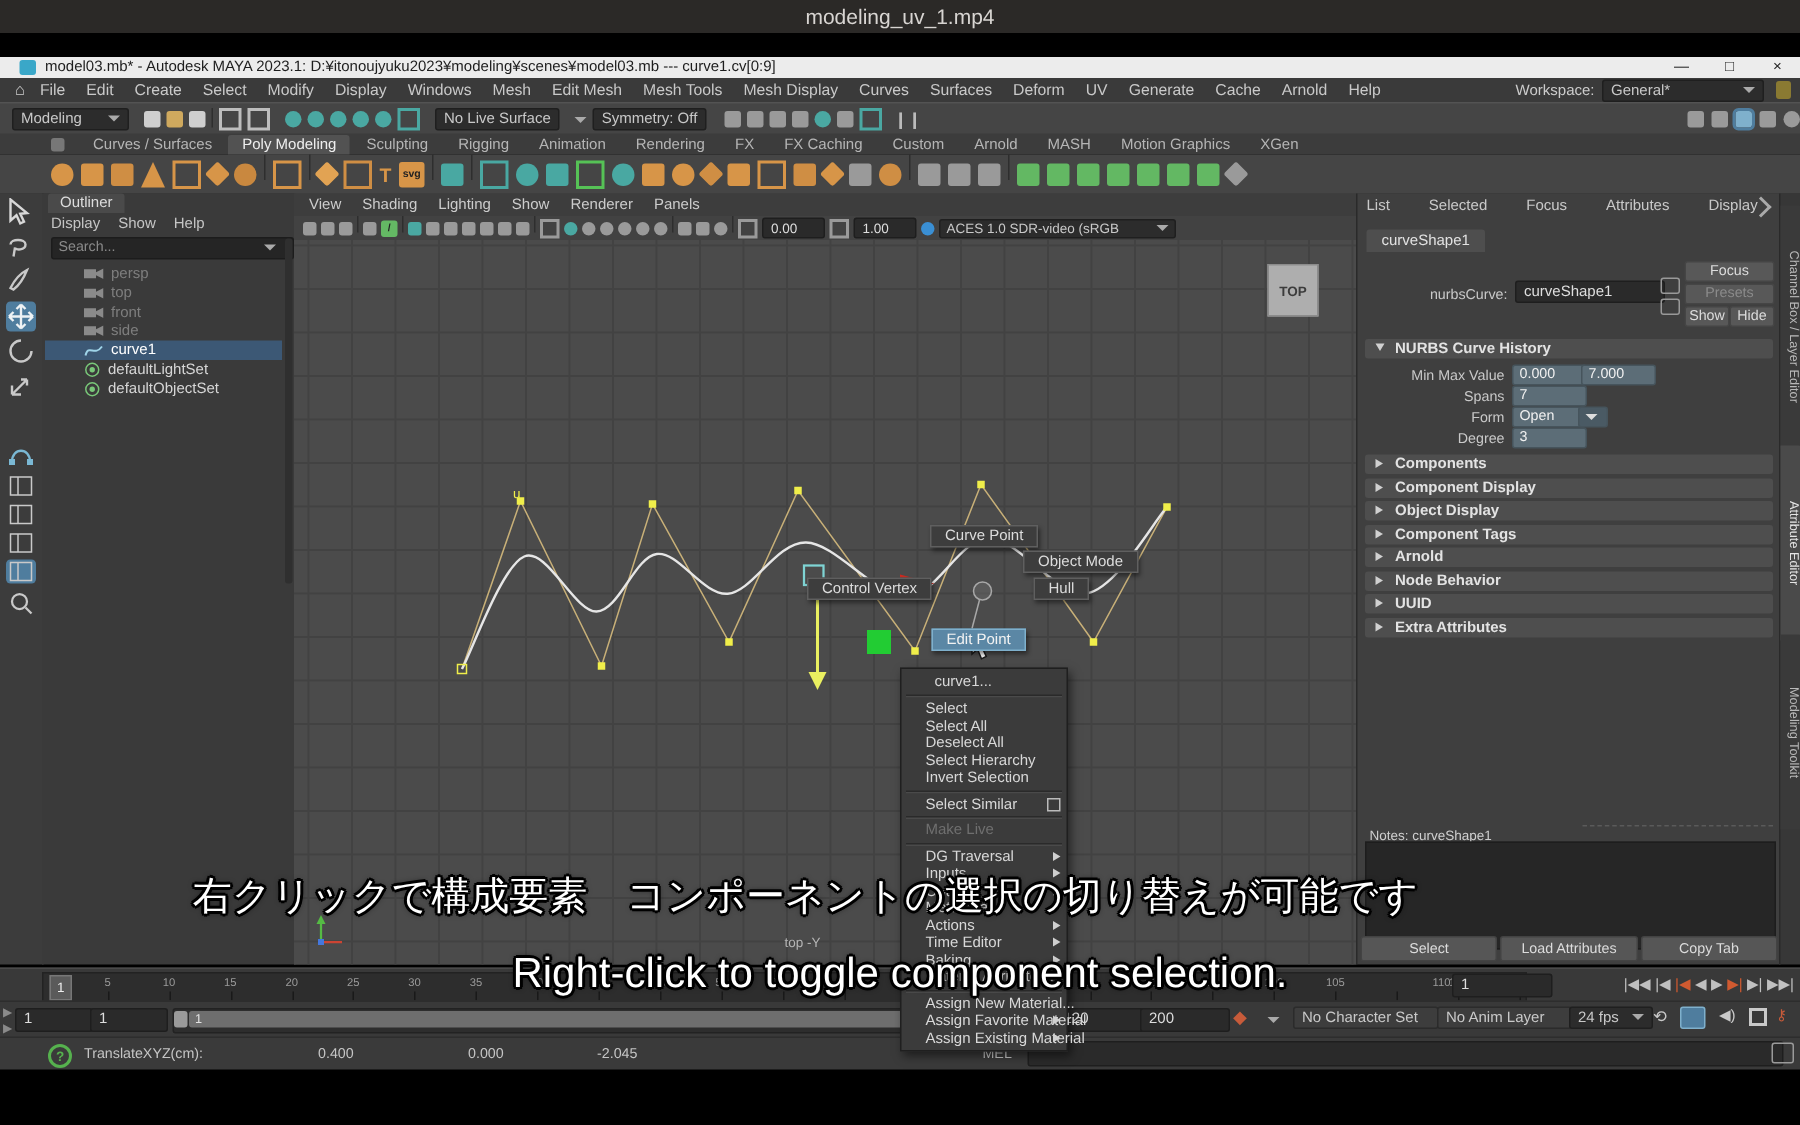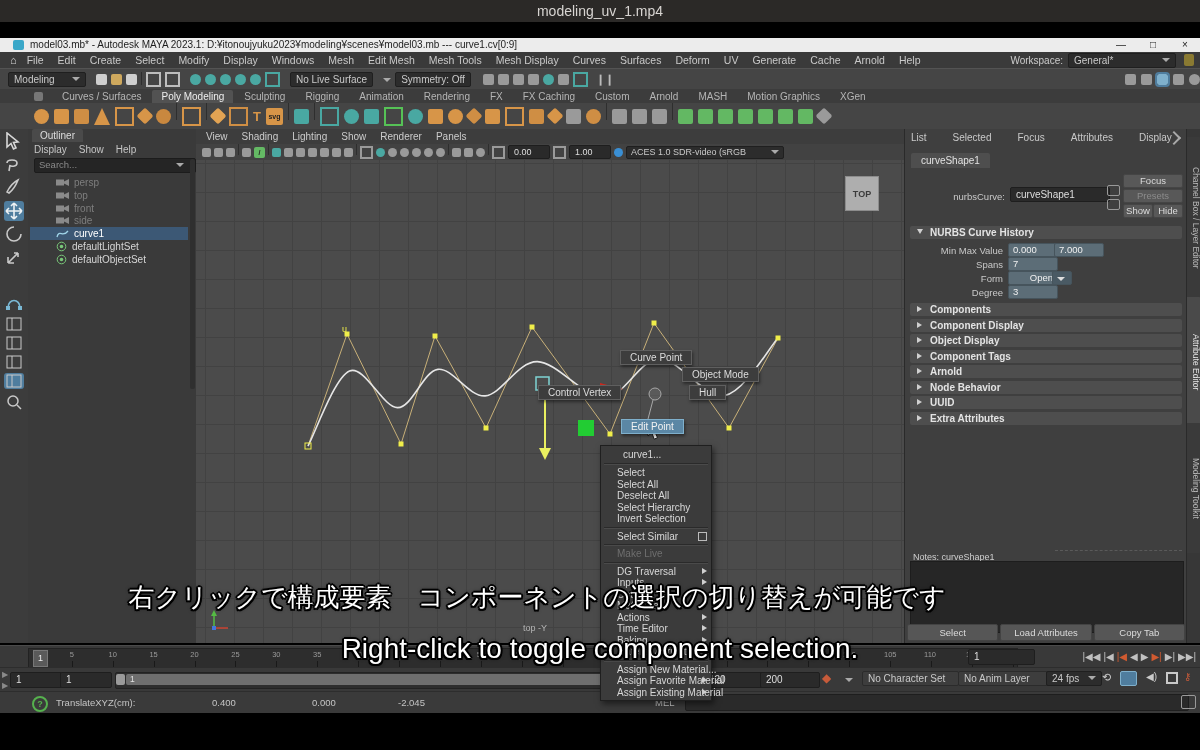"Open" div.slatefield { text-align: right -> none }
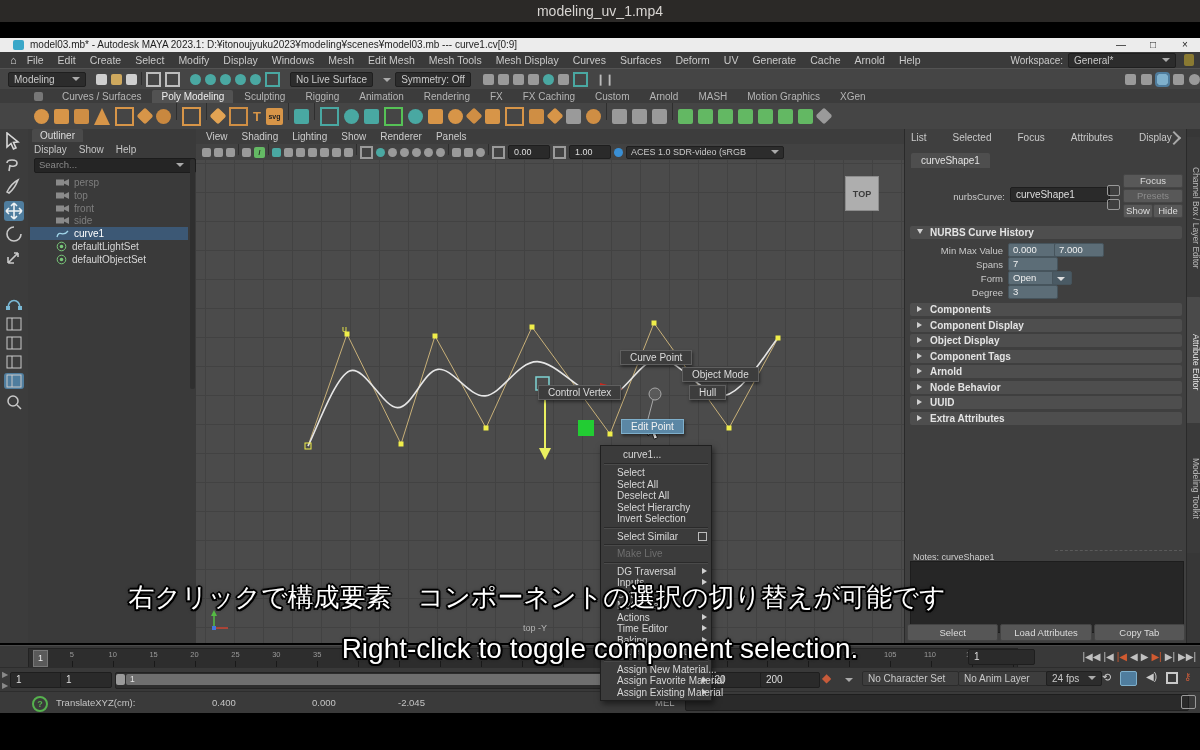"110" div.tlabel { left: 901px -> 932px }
═══
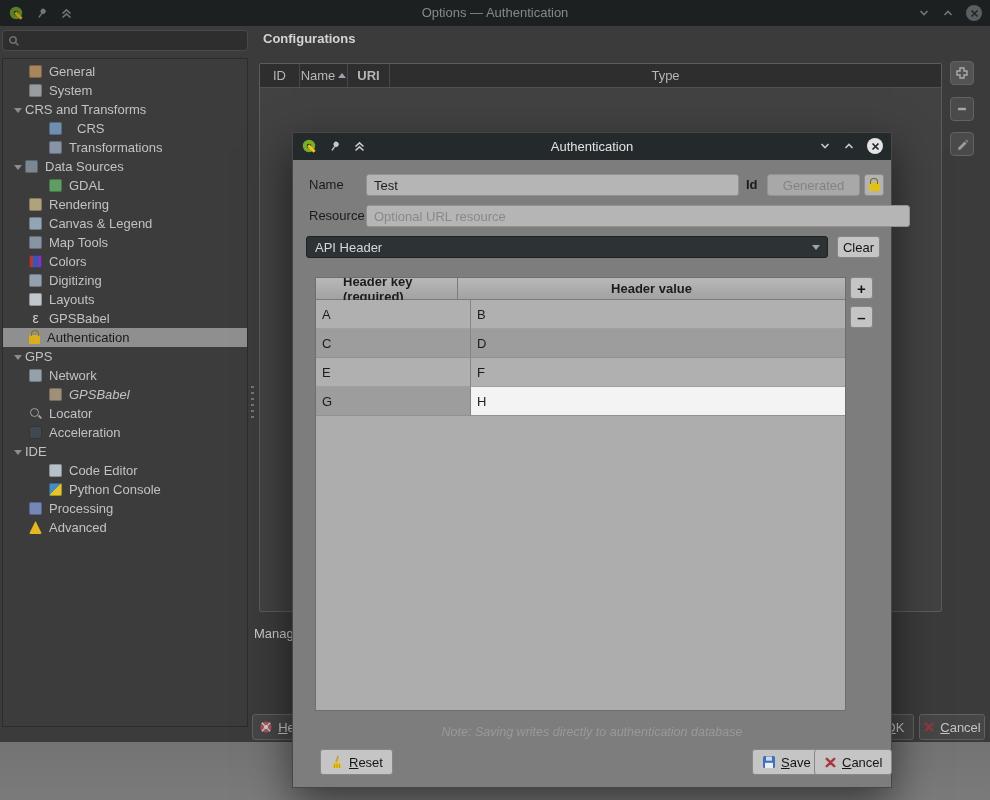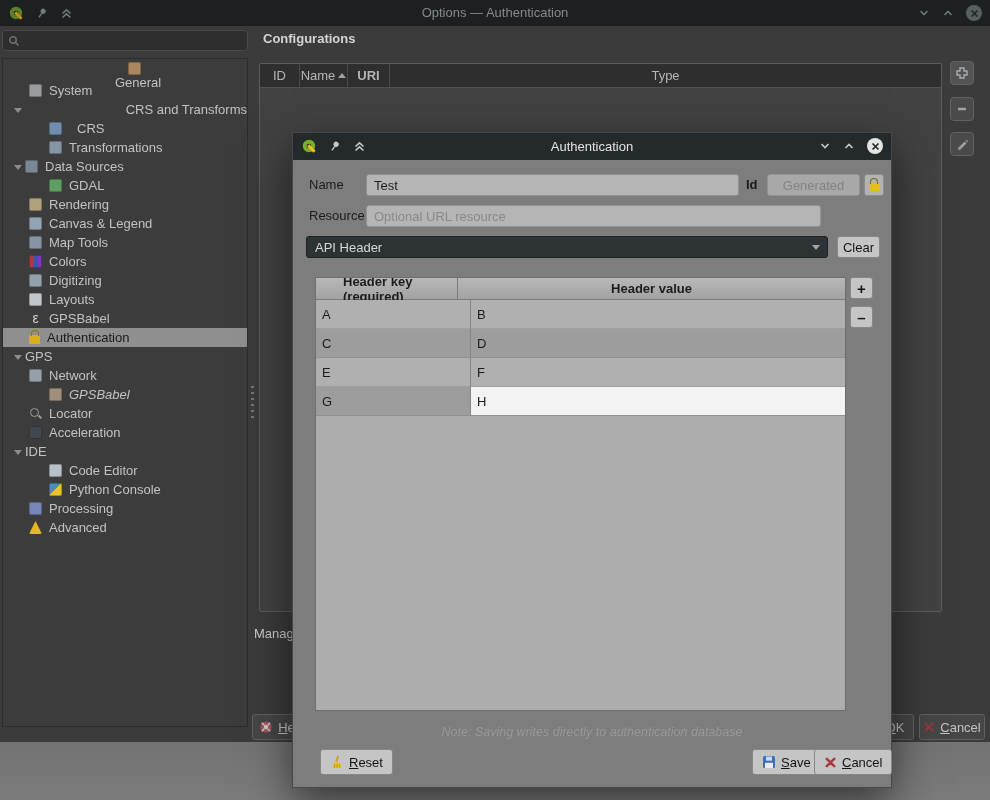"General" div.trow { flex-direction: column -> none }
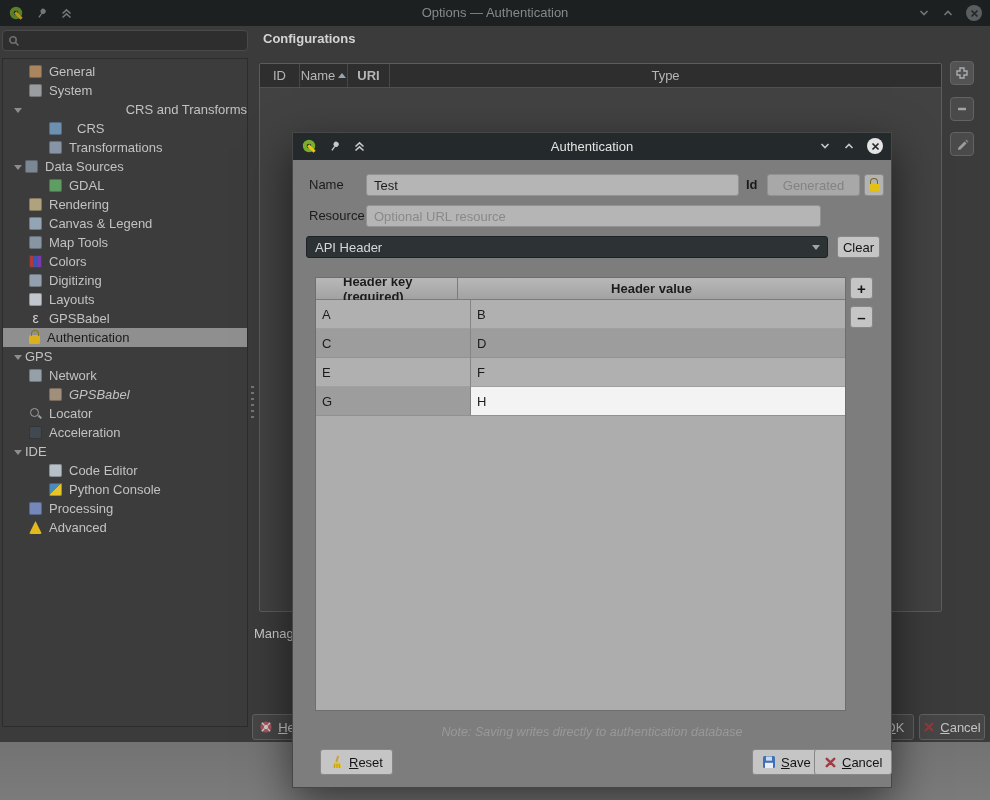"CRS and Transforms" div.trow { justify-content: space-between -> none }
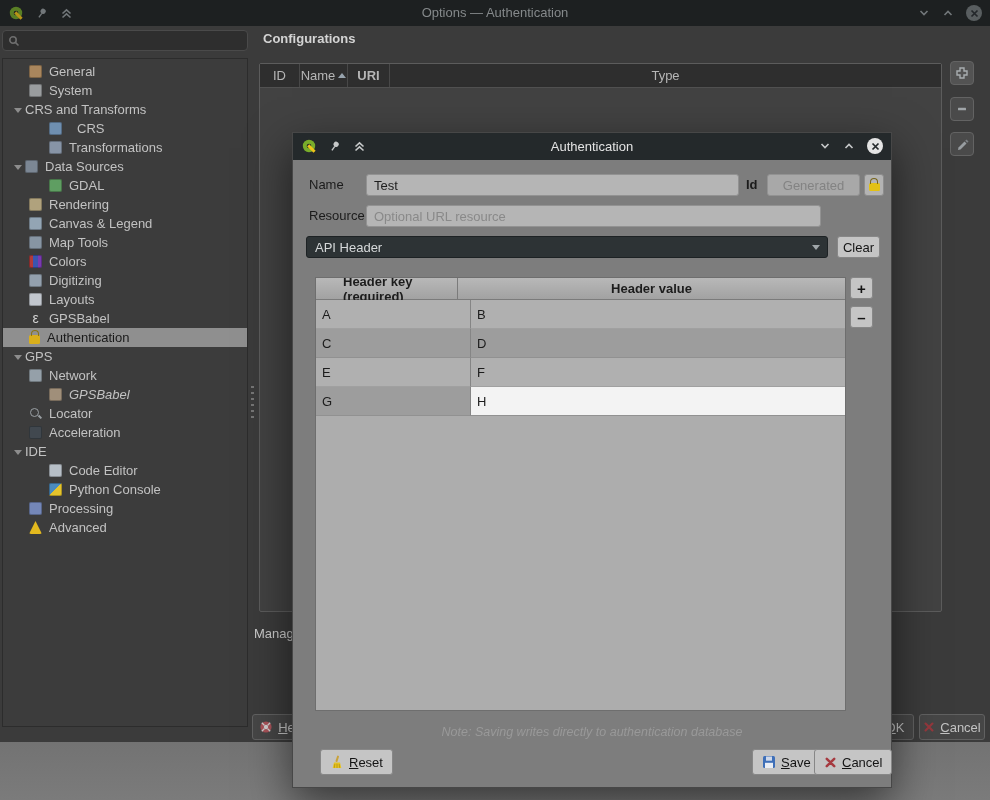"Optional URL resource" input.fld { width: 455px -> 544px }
═══
Within the listing above, find the line containing "flex-direction: column ->" and the line containing "width: 455px ->". Transcribe them and everything between them exactly, leaving out the pictures.

"General" div.trow { flex-direction: column -> none }
"CRS and Transforms" div.trow { justify-content: space-between -> none }
"Optional URL resource" input.fld { width: 455px -> 544px }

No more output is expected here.